RealtyMogul has investments in about 60 apartment complexes across the country, and of those, there are only “a handful” that are not meeting pro forma and those are usually situations where there is a credit issue with the tenants.

“Understanding delinquency and credit is a big part of multifamily acquisitions. In most of the [apartment] communities we’re involved in, there’s very little delinquency,” Fraley said.

Others were looking at a very different situation. Ocean West Capital Partners Principal Russ Allegrette said that on some units, tenants owe 12 or 14 months of back rent and there is not much confidence that rent will ever be collected. “The reality is, we think that whatever we collect will be a bonus,” Allegrette said. 

Clockwise from top left: BH Properties’ Andrew Van Tuyle, Newmark’s Laura Stumm, Arc Capital Partners’ Neville Rhone, Lightbox’s Justin Latorre, Ocean West Capital Partners’ Russ Allegrette and RealtyMogul’s Chris Fraley

In instances where there is delinquency, Allegrette said creativity can be the thing that makes a deal work.

Allegrette shared an instance of an office building that Ocean West owned in the LA area that had a tenant who was significantly delinquent, went through a bankruptcy, “took advantage of just about every moratorium they could think of,” and remained in the space.

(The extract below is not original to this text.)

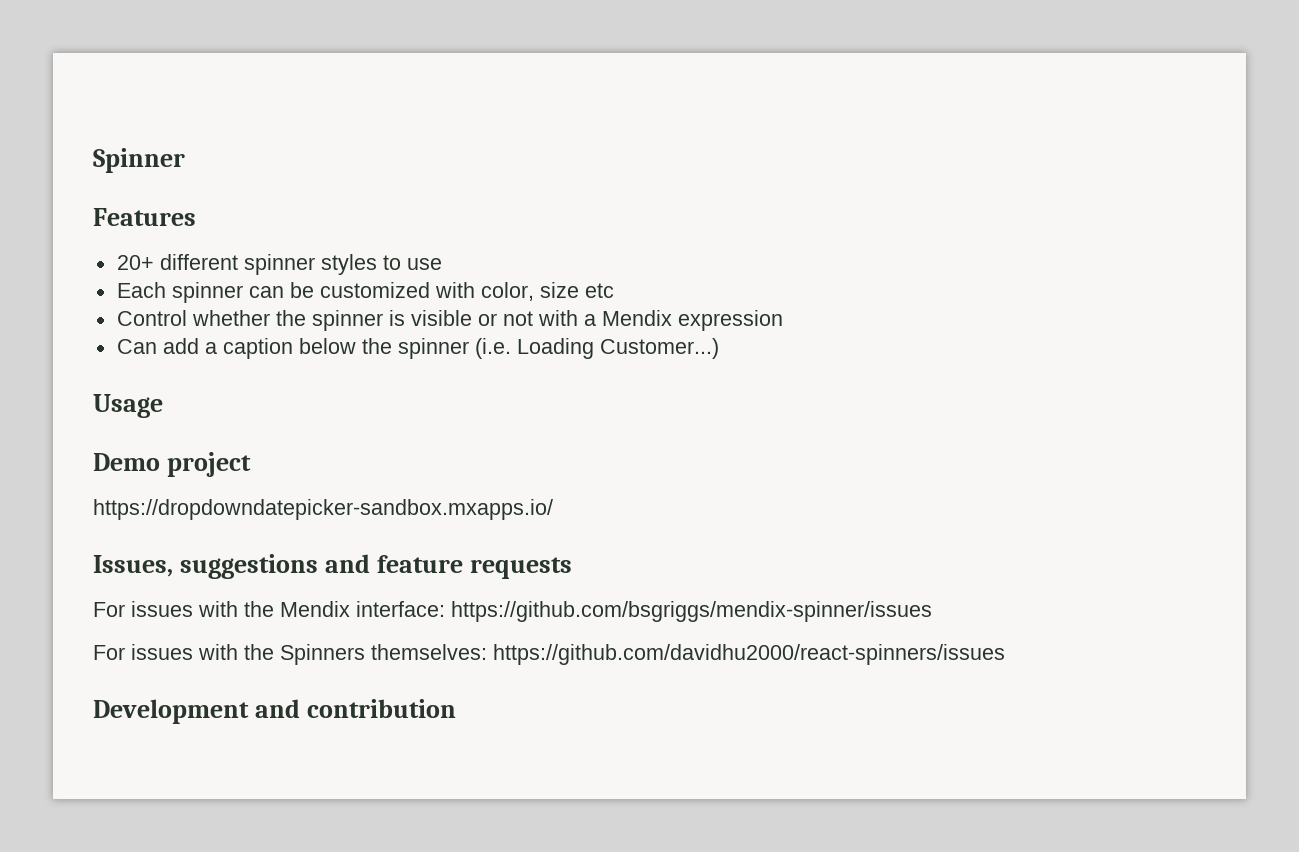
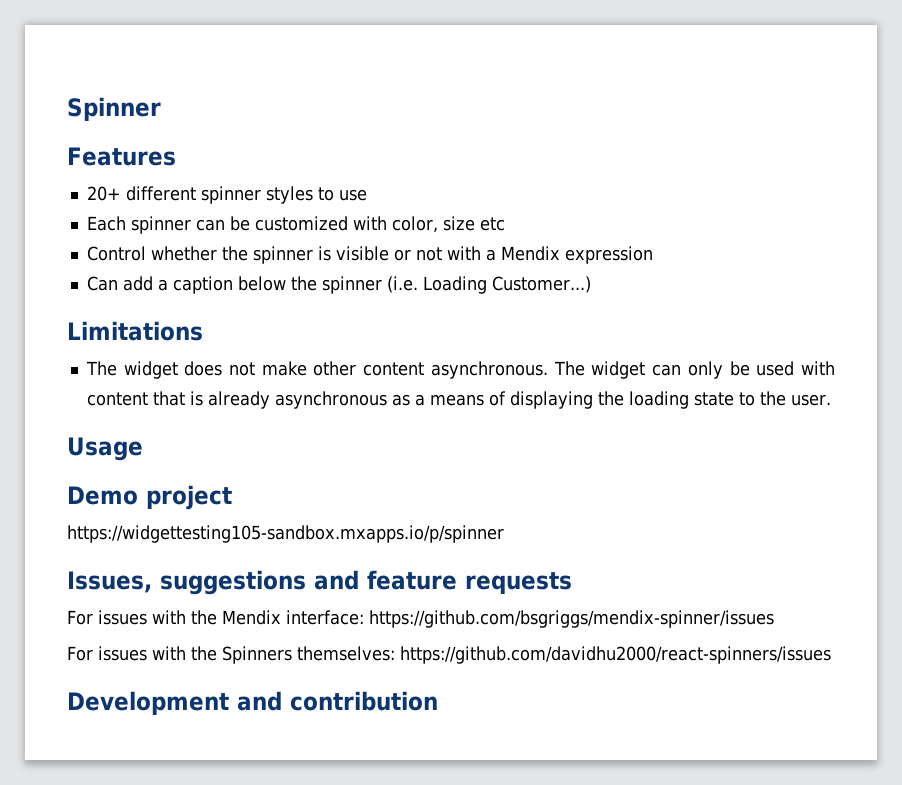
(719, 348) none -> [67,321,203,341] [85,361,835,379] [86,391,831,409] // Limitations // The widget does not make other content asynchronous. The widget can only be used with content that is already asynchronous as a means of displaying the loading state to the user.
[93,499,553,520] https://dropdowndatepicker-sandbox.mxapps.io/ -> [67,525,504,543] https://widgettesting105-sandbox.mxapps.io/p/spinner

During the process of selling the building, they allowed the buyer to purchase the back rent at a discount. This poses a potential upside for the buyer if they are able to collect on that money. In the case of the building with the delinquent tenant,

“What ended up happening was, we sold the receivable [the back rent] for like 50 cents on the dollar,” Allegrette said. “I think that those kinds of solutions and the way you think about that as a buyer may differentiate you between other buyers in a market. If you can give value to something people aren’t looking toward as having much value, I think that’s a creative way to go forward.”